Set up in the early 1990s to create a forum for East-West policy cooperation on energy, investment protection, trade and transit, the ECT now needs modernising. The EU is at the vanguard of the efforts to do so.
The ECT’s investment protection provisions have not been updated since the 1990s and are now outdated compared to the new standards of the EU’s reformed approach on investment policy. Similarly, there is a growing perception that the ECT does not sufficiently meet today’s climate policy commitments.
The EU’s proposal to modernise the ECT has three main aims.
Firstly, to bring the ECT’s provisions on investment protection in line with those of agreements recently concluded by the EU and its Member States.

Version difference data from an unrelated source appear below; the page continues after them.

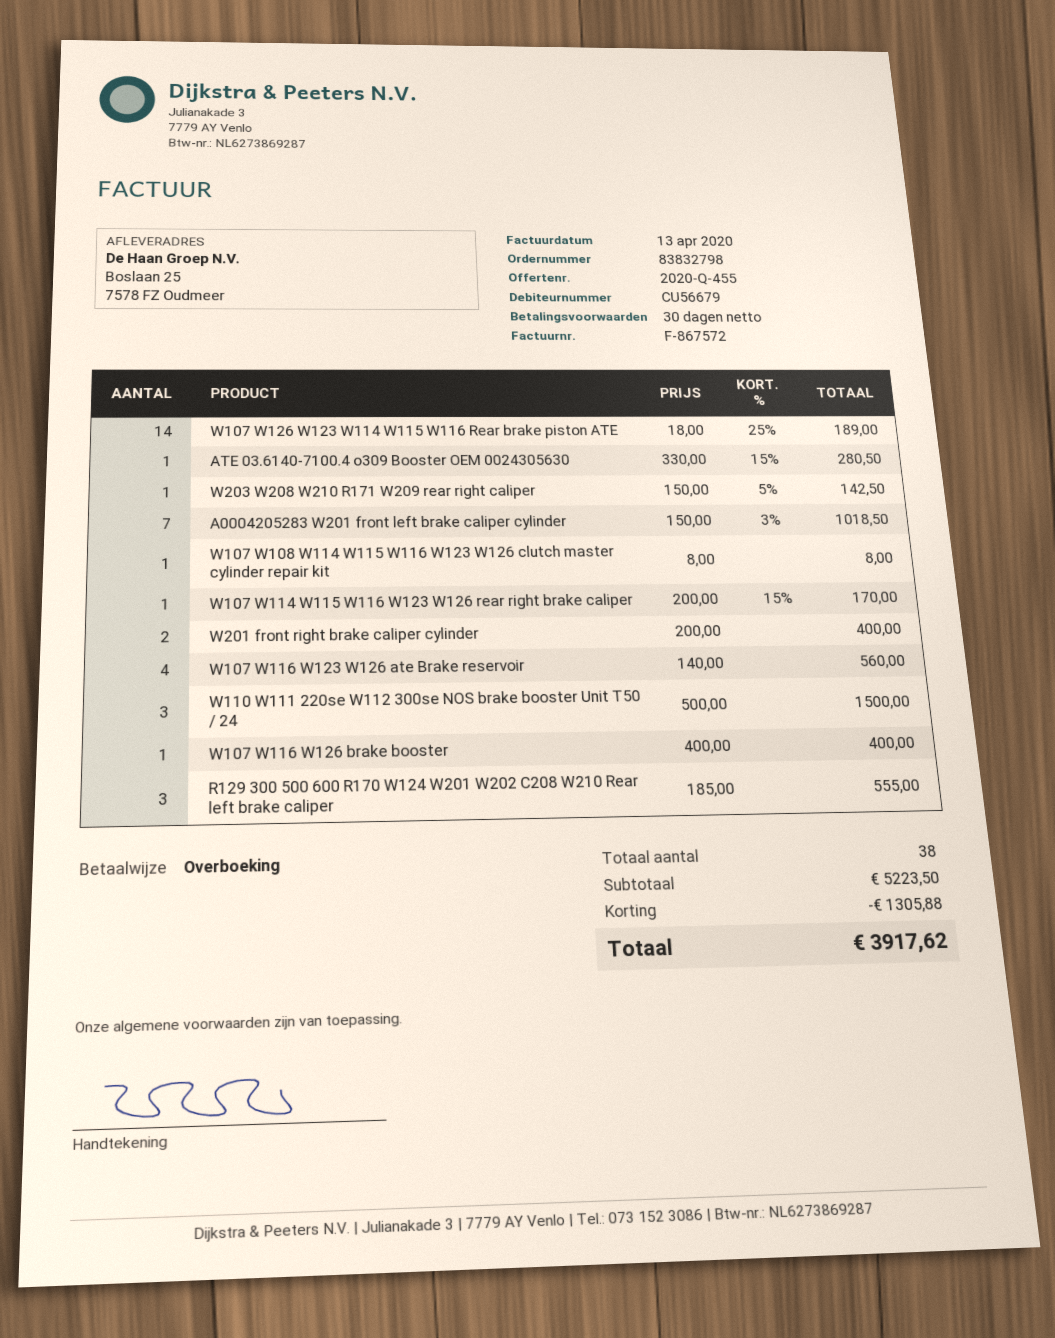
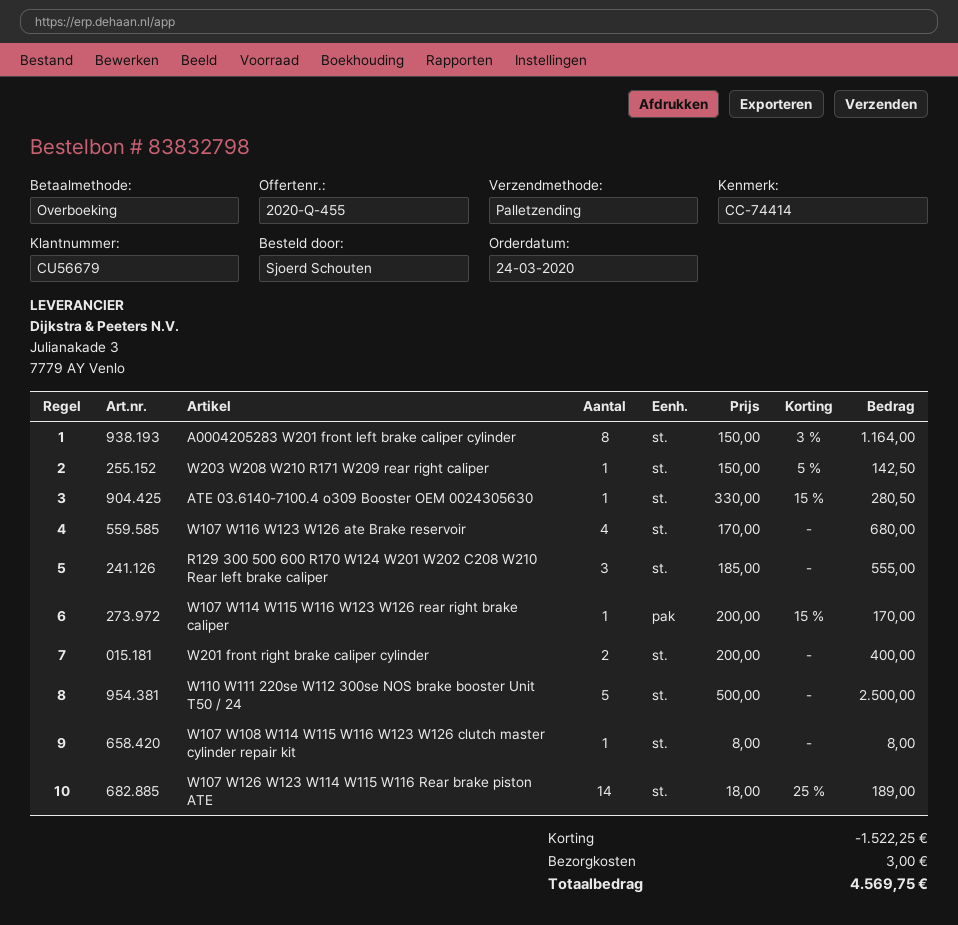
A0004205283 W201 front left brake caliper cylinder: 7 x 150.00 - 3% = 1018.50 -> 8 x 150.00 - 3% = 1164.00
W107 W116 W123 W126 ate Brake reservoir: 4 x 140.00 = 560.00 -> 4 x 170.00 = 680.00
W110 W111 220se W112 300se NOS brake booster Unit T50 / 24: 3 x 500.00 = 1500.00 -> 5 x 500.00 = 2500.00
W107 W116 W126 brake booster: 1 x 400.00 = 400.00 -> none
discount: 1305.88 -> 1522.25
shipping: none -> 3.00
total: 3917.62 -> 4569.75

Secondly, to ensure the ECT better reflects climate change and clean energy transition goals and facilitates a transition to a low-carbon, more digital and consumer-centric energy system, thus contributing to the objectives of the Paris Agreement and our decarbonisation ambition.
Thirdly, to reform the ECT’s investor-to-state dispute settlement mechanism in line with the EU’s work in the ongoing multilateral reform process in the United Nations Commission on International Trade Law (UNCITRAL).
The amendments to the ECT set out by the EU in its proposal do not affect the Commission’s view, as expressed in the Communication on the Protection of intra-EU Investment of 19 July 2018, that the ECT does not contain an investor-to-state arbitration mechanism applicable to investors from one EU Member State investing in another.
The Commission has also sent its proposal to the Energy Charter’s Secretariat. The first formal round of talks between the ECT’s 50 plus Contracting Parties is scheduled for July 2020; the next is due in October 2020.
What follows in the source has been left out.